Adding to what JMS said, compaction is a per region thing. If your write
test creates multiple regions, there is a possibility that multiple
compactions happen at the same time since they are queued.


>
> Why is this "impossible"? A store file is a dump of HBase memory blocks
> written into the disk. Even if you write to a single region, single table,
> with keys all close-by (even if it's all the same exact key). When the
> block in memory reach a threshold, it's then written into the disk. When
> more than x blocks (3 is the default) are there in disk, compaction is
> launched.
>
>    - Just more confusing is : Isn't multi-thread enabled at earlier version
>    that will  allocate each compaction job to a thread , by this reason why
>    there exists compaction queue waiting for processing ?
>
> Yes, compaction is done on a separate thread, but there is one single
> queue. You don't want to take 100% of you RS resources to do compactions...
>
> Depending if you are doing mostly writes and almost no reads, you might
> want to tweek some parameters. And also, you might want to look into bulk
> loading...
>
> Last, maybe you should review you key and distribution.
>
> And last again ;) What is your table definition? Multiplying the columns
> famillies can also sometime lend to this kind of issues...
>
> JM
>
>
>
>
> 2013/12/2 林煒清 <th...@gmail.com>
>
> > Any one knows what compaction queue size is meant?
> >
> > By doc's definition:
> >
> > *9.2.5.* hbase.regionserver.compactionQueueSize Size of the compaction
> > queue. This is the number of stores in the region that have been targeted
> > for compaction.
> >
> >
> >    - Is it the *number of Store* of regionserver need to be major
> compacted
> >    ? or numbers of which is* being* compacted currently ?
> >
> > I have a job writing data in a hotspot style using sequential key(non
> > distributed) with 1 family so that 1 Store each region.
> >
> > I was discovering that at some time it got *regionserver
> > compaction-queue-size = 4*.(I check it from Ambari). That's theoretically
> > impossible since I have only *one Store *to write(sequential key) at any
> > time, incurring only one major compaction is more reasonable.
> >
> >
> >    - Then I dig into the logs ,found there is no thing about hints of
> >     queue size > 0: Every major compaction just say *"This selection was
> in
> >    queue for 0sec", *I don't really understand what's it to means? is it
> >    saying hbase has nothing in compaction queue?
> >
> > 013-11-26 12:28:00,778 INFO
> > [regionserver60020-smallCompactions-1385440028938] regionserver.HStore:
> > Completed major compaction of 3 file(s) in f1 of myTable.key.md5.... into
> > md5....(size=607.8 M), total size for store is 645.8 M.*This selection
> was
> > in queue for 0sec*, and took 39sec to execute.
> >
> >
> >    - Just more confusing is : Isn't multi-thread enabled at earlier
> version
> >    that will  allocate each compaction job to a thread , by this reason
> why
> >    there exists compaction queue waiting for processing ?
> >
>



-- 
Bharath Vissapragada
<http://www.cloudera.com>

Re: What is HBase compaction-queue-size at all?
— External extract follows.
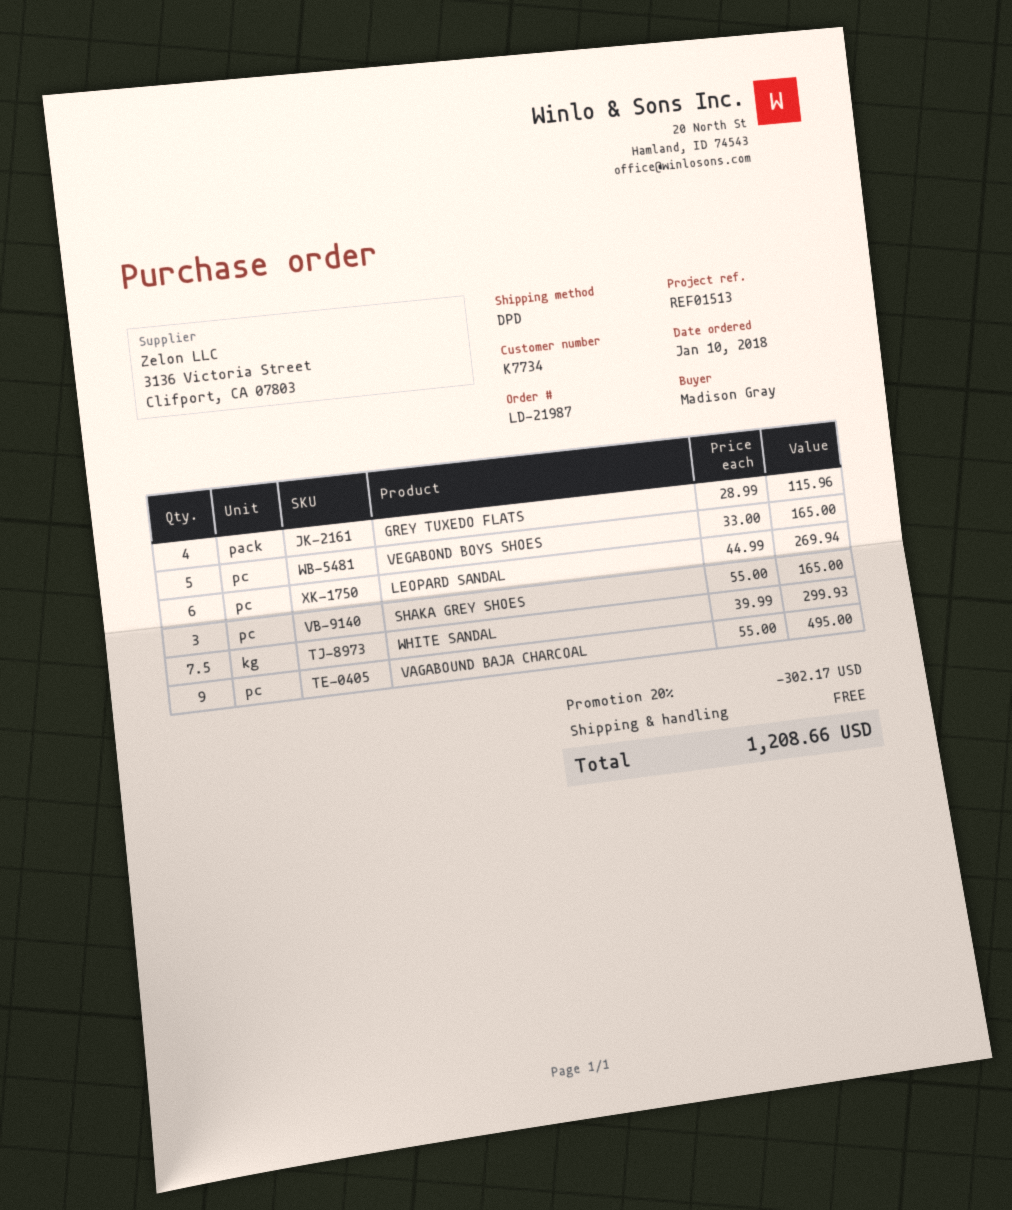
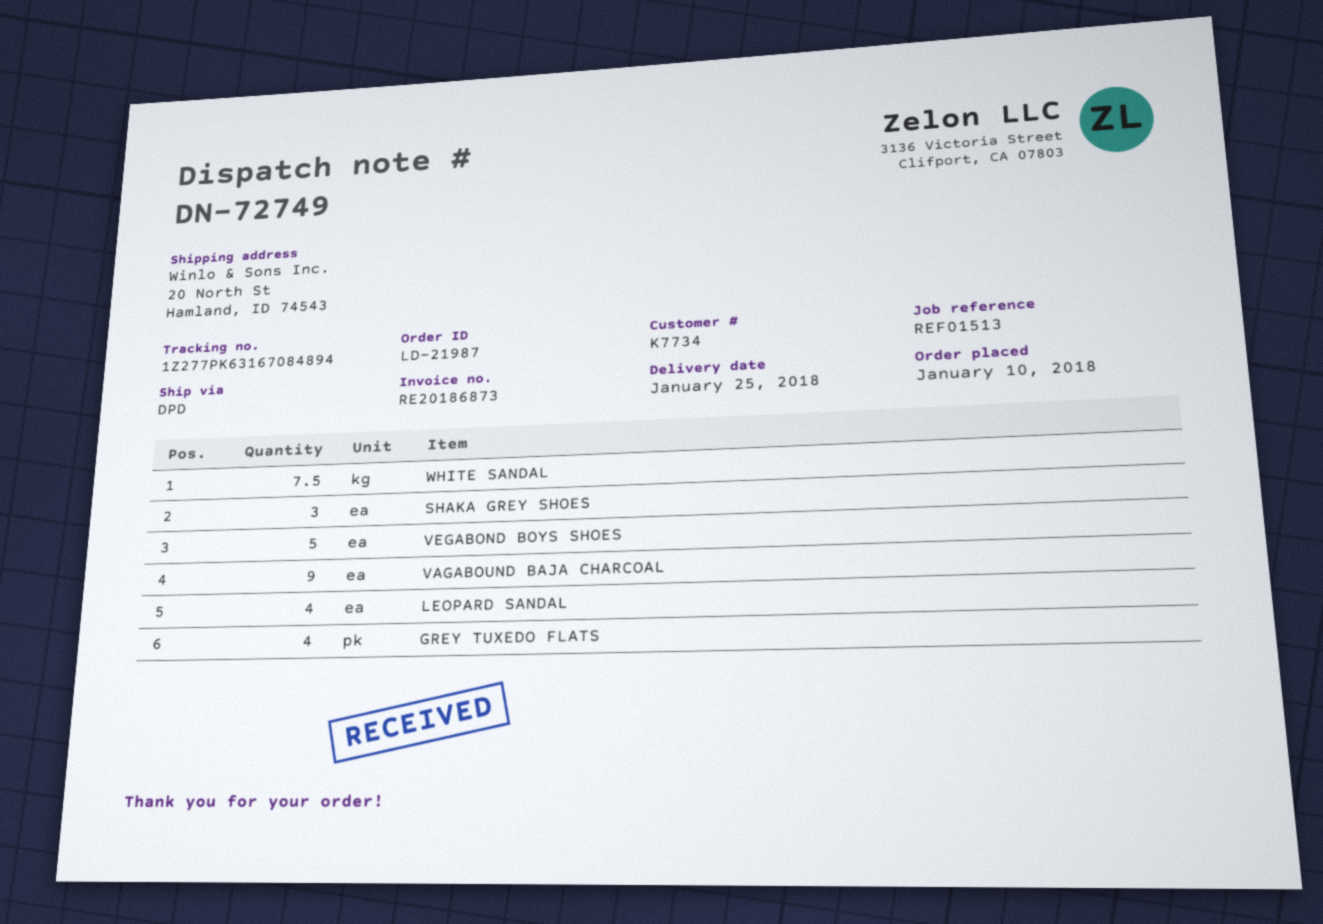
LEOPARD SANDAL: 6 -> 4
Posted by Jean-Marc Spaggiari <je...@spaggiari.org>.
   - Is it the *number of Store* of regionserver need to be major compacted
   ? or numbers of which is* being* compacted currently ?
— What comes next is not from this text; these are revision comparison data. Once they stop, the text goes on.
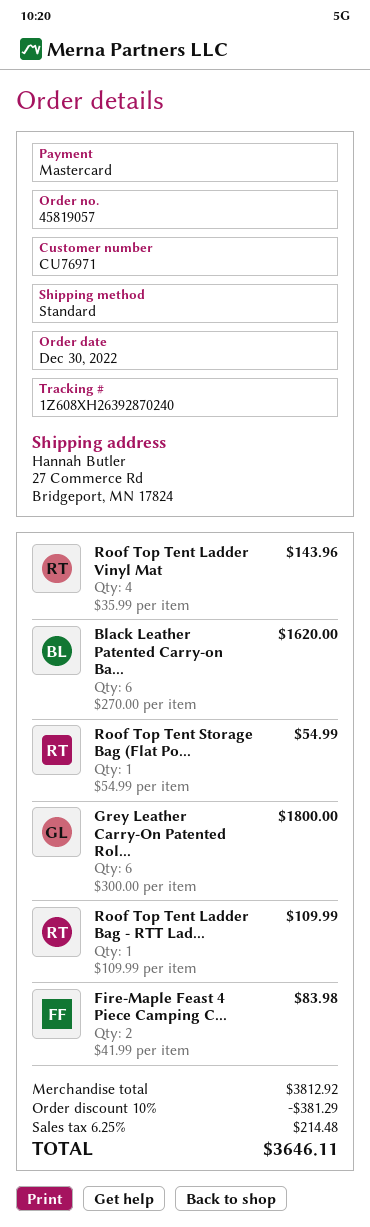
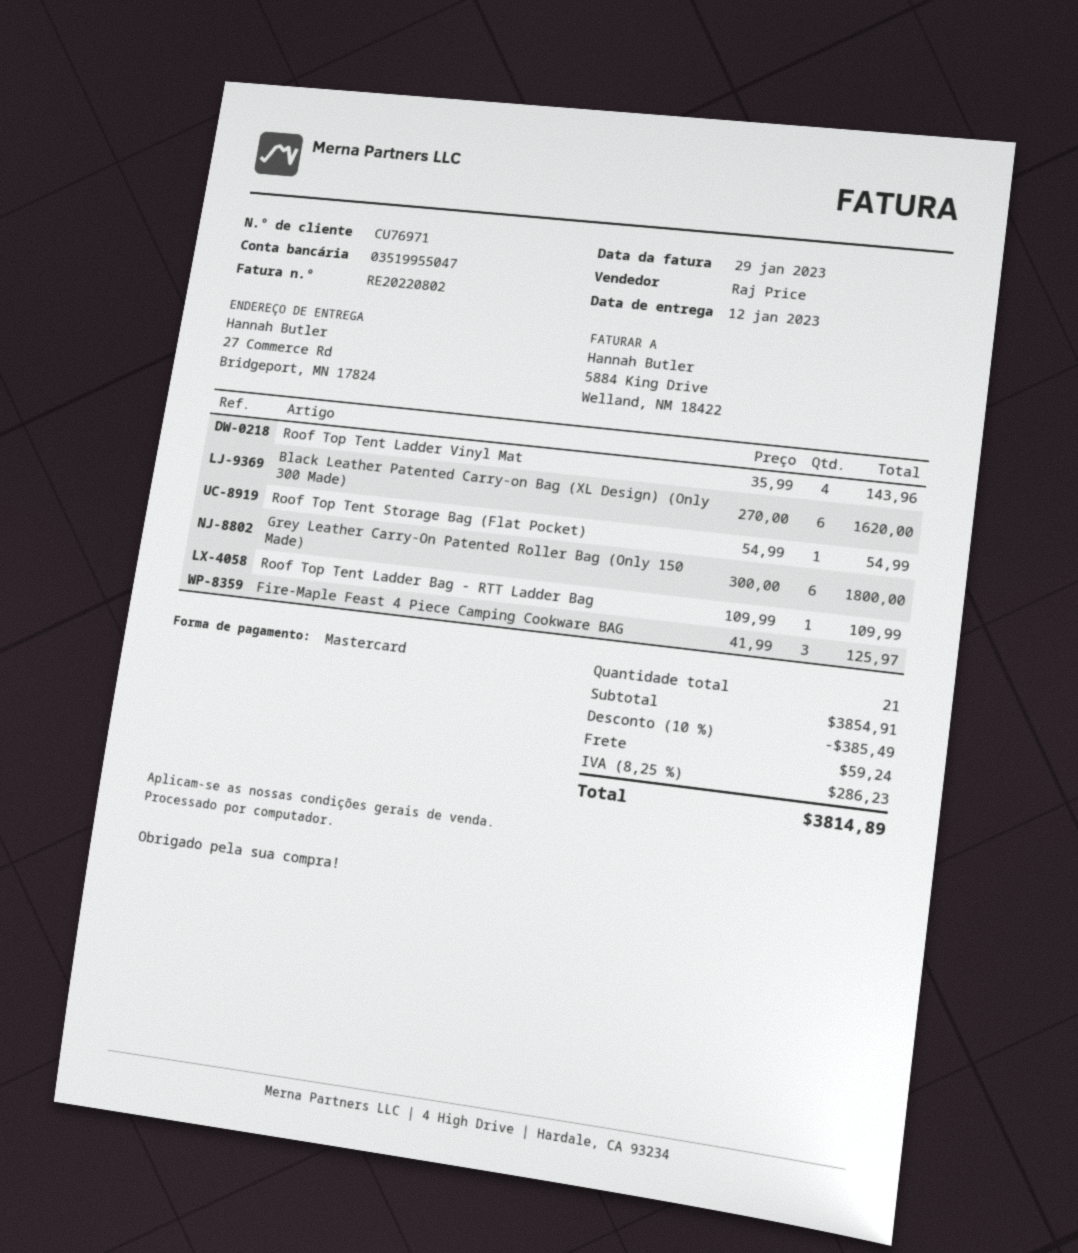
Fire-Maple Feast 4 Piece Camping C...: 2 x 41.99 = 83.98 -> 3 x 41.99 = 125.97
subtotal: 3812.92 -> 3854.91
discount: 10% = 381.29 -> 10% = 385.49
shipping: none -> 59.24
tax: 6.25% = 214.48 -> 8.25% = 286.23
total: 3646.11 -> 3814.89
This is the number that are currently in the pipe. Doesn.'t mean they are
compacting right now, but they are queued for compaction. and not necessary
major compaction. Major is only if all the regions need to compact.

"I was discovering that at some time it got *regionserver
compaction-queue-size = 4*.(I check it from Ambari). That's theoretically
impossible since I have only *one Store *to write(sequential key) at any
time, incurring only one major compaction is more reasonable."

Why is this "impossible"? A store file is a dump of HBase memory blocks
written into the disk. Even if you write to a single region, single table,
with keys all close-by (even if it's all the same exact key). When the
block in memory reach a threshold, it's then written into the disk. When
more than x blocks (3 is the default) are there in disk, compaction is
launched.

   - Just more confusing is : Isn't multi-thread enabled at earlier version
   that will  allocate each compaction job to a thread , by this reason why
   there exists compaction queue waiting for processing ?

Yes, compaction is done on a separate thread, but there is one single
queue. You don't want to take 100% of you RS resources to do compactions...

Depending if you are doing mostly writes and almost no reads, you might
want to tweek some parameters. And also, you might want to look into bulk
loading...

Last, maybe you should review you key and distribution.

And last again ;) What is your table definition? Multiplying the columns
famillies can also sometime lend to this kind of issues...

JM




2013/12/2 林煒清 <th...@gmail.com>

> Any one knows what compaction queue size is meant?
>
> By doc's definition:
>
> *9.2.5.* hbase.regionserver.compactionQueueSize Size of the compaction
> queue. This is the number of stores in the region that have been targeted
> for compaction.
>
>
>    - Is it the *number of Store* of regionserver need to be major compacted
>    ? or numbers of which is* being* compacted currently ?
>
> I have a job writing data in a hotspot style using sequential key(non
> distributed) with 1 family so that 1 Store each region.
>
> I was discovering that at some time it got *regionserver
> compaction-queue-size = 4*.(I check it from Ambari). That's theoretically
> impossible since I have only *one Store *to write(sequential key) at any
> time, incurring only one major compaction is more reasonable.
>
>
>    - Then I dig into the logs ,found there is no thing about hints of
>     queue size > 0: Every major compaction just say *"This selection was in
>    queue for 0sec", *I don't really understand what's it to means? is it
>    saying hbase has nothing in compaction queue?
>
> 013-11-26 12:28:00,778 INFO
> [regionserver60020-smallCompactions-1385440028938] regionserver.HStore:
> Completed major compaction of 3 file(s) in f1 of myTable.key.md5.... into
> md5....(size=607.8 M), total size for store is 645.8 M.*This selection was
> in queue for 0sec*, and took 39sec to execute.
>
>
>    - Just more confusing is : Isn't multi-thread enabled at earlier version
>    that will  allocate each compaction job to a thread , by this reason why
>    there exists compaction queue waiting for processing ?
>